18 Aquarii

Observation data Epoch J2000 Equinox ICRS
- Constellation: Aquarius
- Right ascension: 21^{h} 24^{m} 11.49206^{s}
- Declination: −12° 52′ 41.1928″
- Apparent magnitude (V): 5.49

Characteristics
- Evolutionary stage: main sequence
- Spectral type: F0 V
- B−V color index: +0.29

Astrometry
- Radial velocity (R_{v}): −3.0±6.9 km/s
- Proper motion (μ): RA: +89.60 mas/yr Dec.: +8.62 mas/yr
- Parallax (π): 21.23±0.29 mas
- Distance: 154 ± 2 ly (47.1 ± 0.6 pc)
- Absolute magnitude (M_{V}): 2.12

Details
- Mass: 1.54 M_{☉}
- Luminosity: 11.8 L_{☉}
- Surface gravity (log g): 3.98 cgs
- Temperature: 7,194 K
- Metallicity [Fe/H]: –0.16 dex
- Rotational velocity (v sin i): 138 km/s
- Age: 480 Myr
- Other designations: 18 Aqr, BD−13°5923, FK5 1562, HD 203705, HIP 105668, HR 8187, SAO 164364

Database references
- SIMBAD: data

= 18 Aquarii =

Yellowish star in the constellation Aquarius

18 Aquarii is a single, yellow-white hued star in the equatorial constellation of Aquarius. The designation is from the catalogue of English astronomer John Flamsteed, first published in 1712. The star is faintly visible to the naked eye with an apparent visual magnitude of 5.49 and is located about 154 ly from Earth.

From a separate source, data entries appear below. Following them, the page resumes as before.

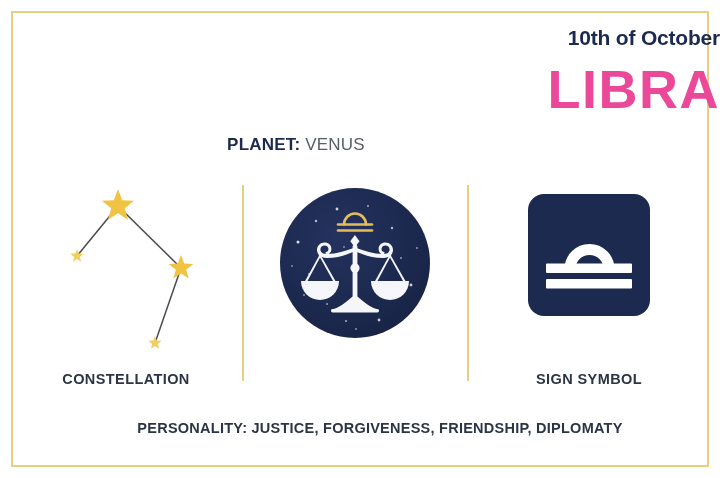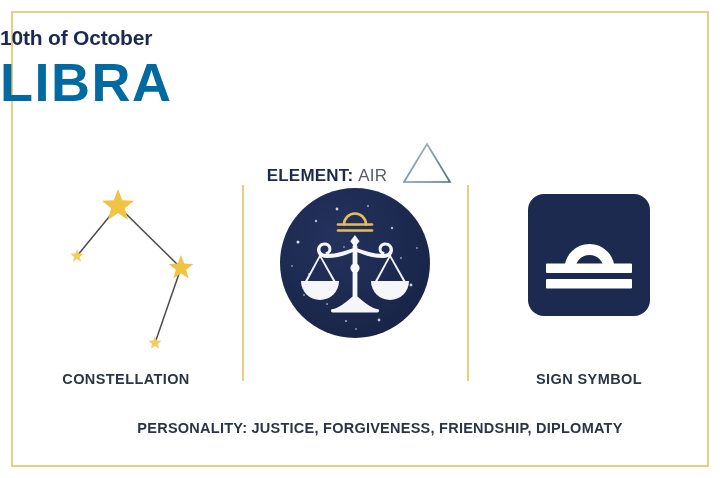"10th of October" .header { text-align: left -> right }
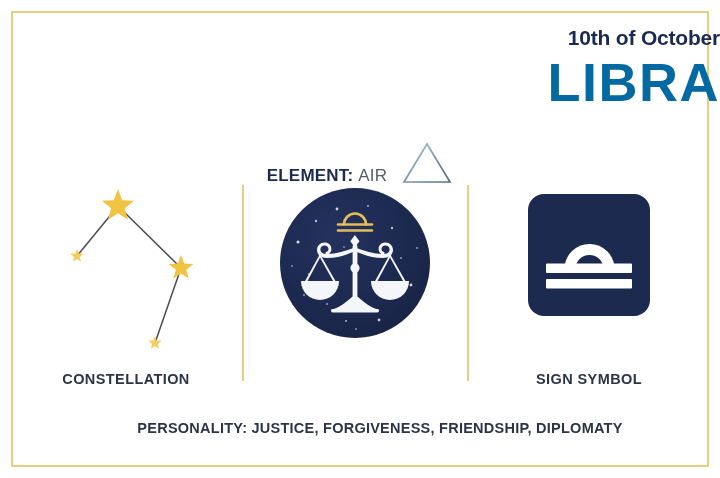"LIBRA" .sign-name { color: #0369a1 -> #ec4899; margin-top: 2px -> 9px }
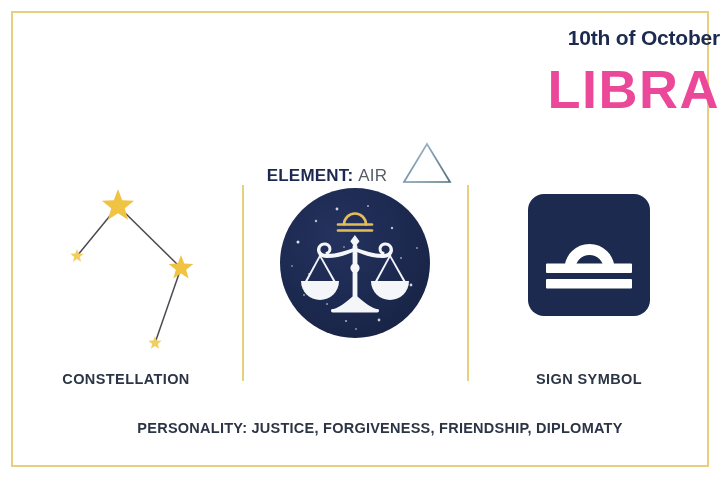"PLANET:" div.attr { html: none -> <div> <span>PLANET:</span> <span>VENUS</span> </div> }
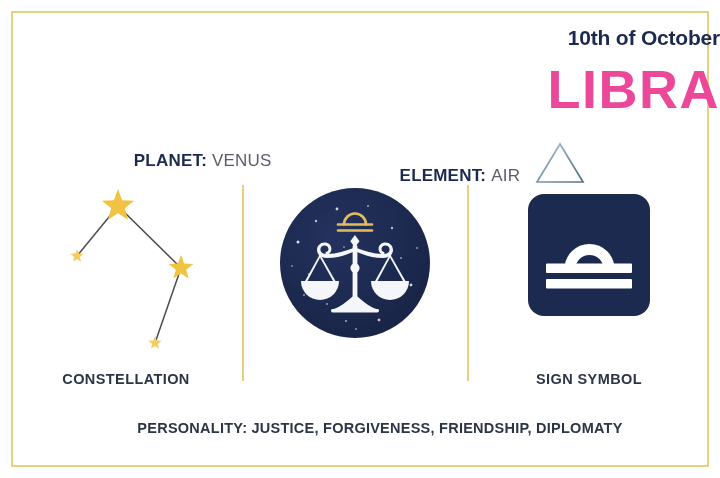"ELEMENT:" div.attr { html: <div> <span>ELEMENT:</span> <span>AIR</span> <svg> <defs> <linearGradient> <stop></stop> <stop></stop> <stop></stop> </linearGradient> </defs> <path></path> <line></line> </svg> </div> -> none }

This is an F-type main sequence star with a stellar classification of F0 V. It is an estimated 480 million years old and has a high rate of spin with a projected rotational velocity of 138 km/s. The star has 1.54 times the mass of the Sun and is radiating 11.8 times the Sun's luminosity from its photosphere at an effective temperature of 7,194 K.